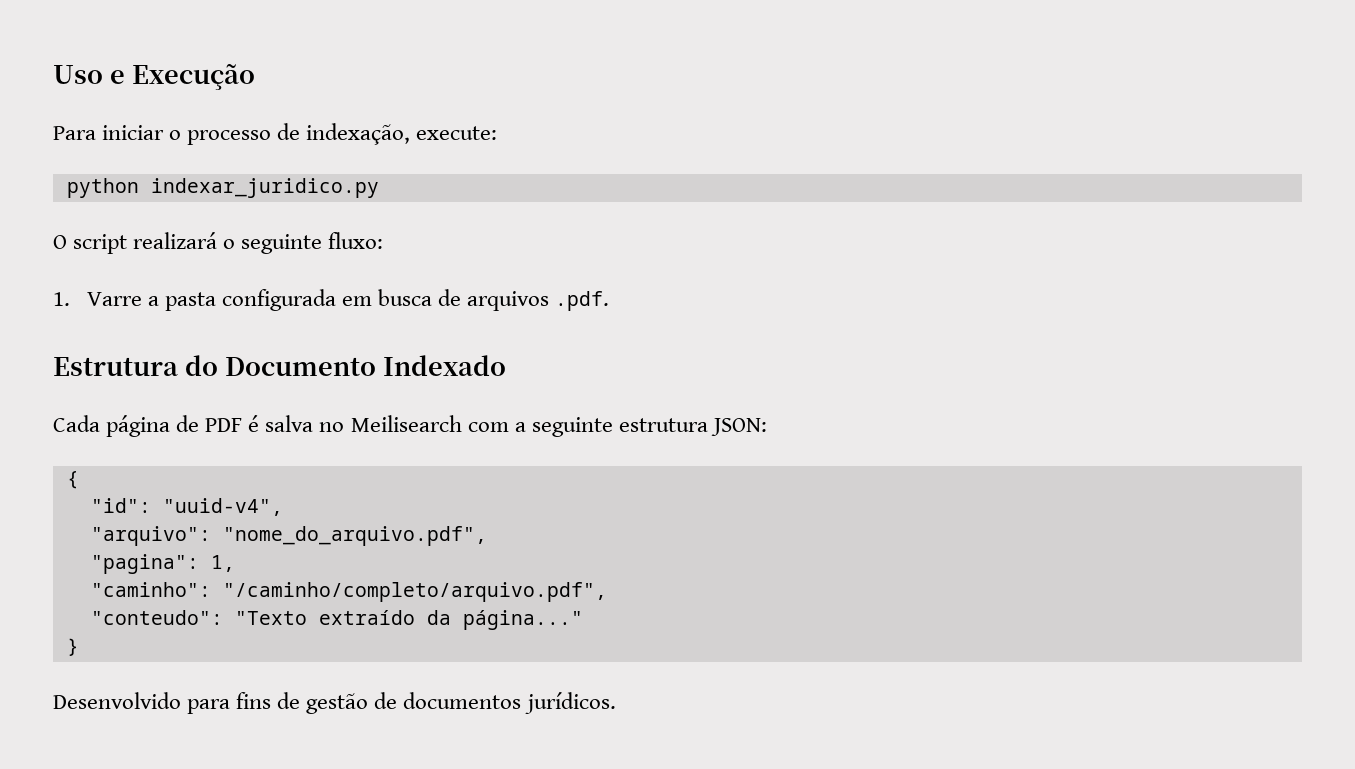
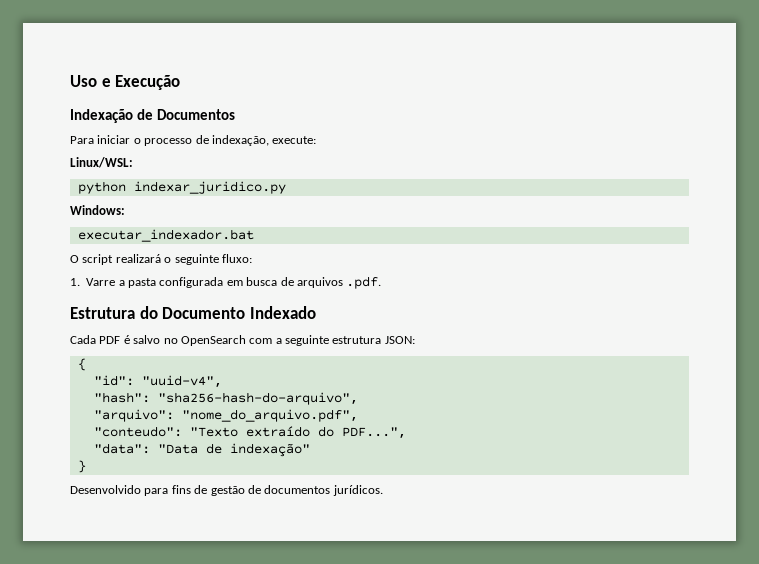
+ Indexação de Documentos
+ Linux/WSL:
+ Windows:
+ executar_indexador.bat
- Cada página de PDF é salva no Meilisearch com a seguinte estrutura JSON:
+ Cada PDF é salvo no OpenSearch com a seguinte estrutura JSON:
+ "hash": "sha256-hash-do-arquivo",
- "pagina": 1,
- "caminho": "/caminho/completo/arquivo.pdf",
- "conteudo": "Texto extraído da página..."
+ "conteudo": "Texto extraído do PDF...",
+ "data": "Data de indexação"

→ **How to complete this task**
Quote exactly what appears from the line containing "- Cada página" through the final line of the listing above, including both of those lines.

→ **Answer for the task**
- Cada página de PDF é salva no Meilisearch com a seguinte estrutura JSON:
+ Cada PDF é salvo no OpenSearch com a seguinte estrutura JSON:
+ "hash": "sha256-hash-do-arquivo",
- "pagina": 1,
- "caminho": "/caminho/completo/arquivo.pdf",
- "conteudo": "Texto extraído da página..."
+ "conteudo": "Texto extraído do PDF...",
+ "data": "Data de indexação"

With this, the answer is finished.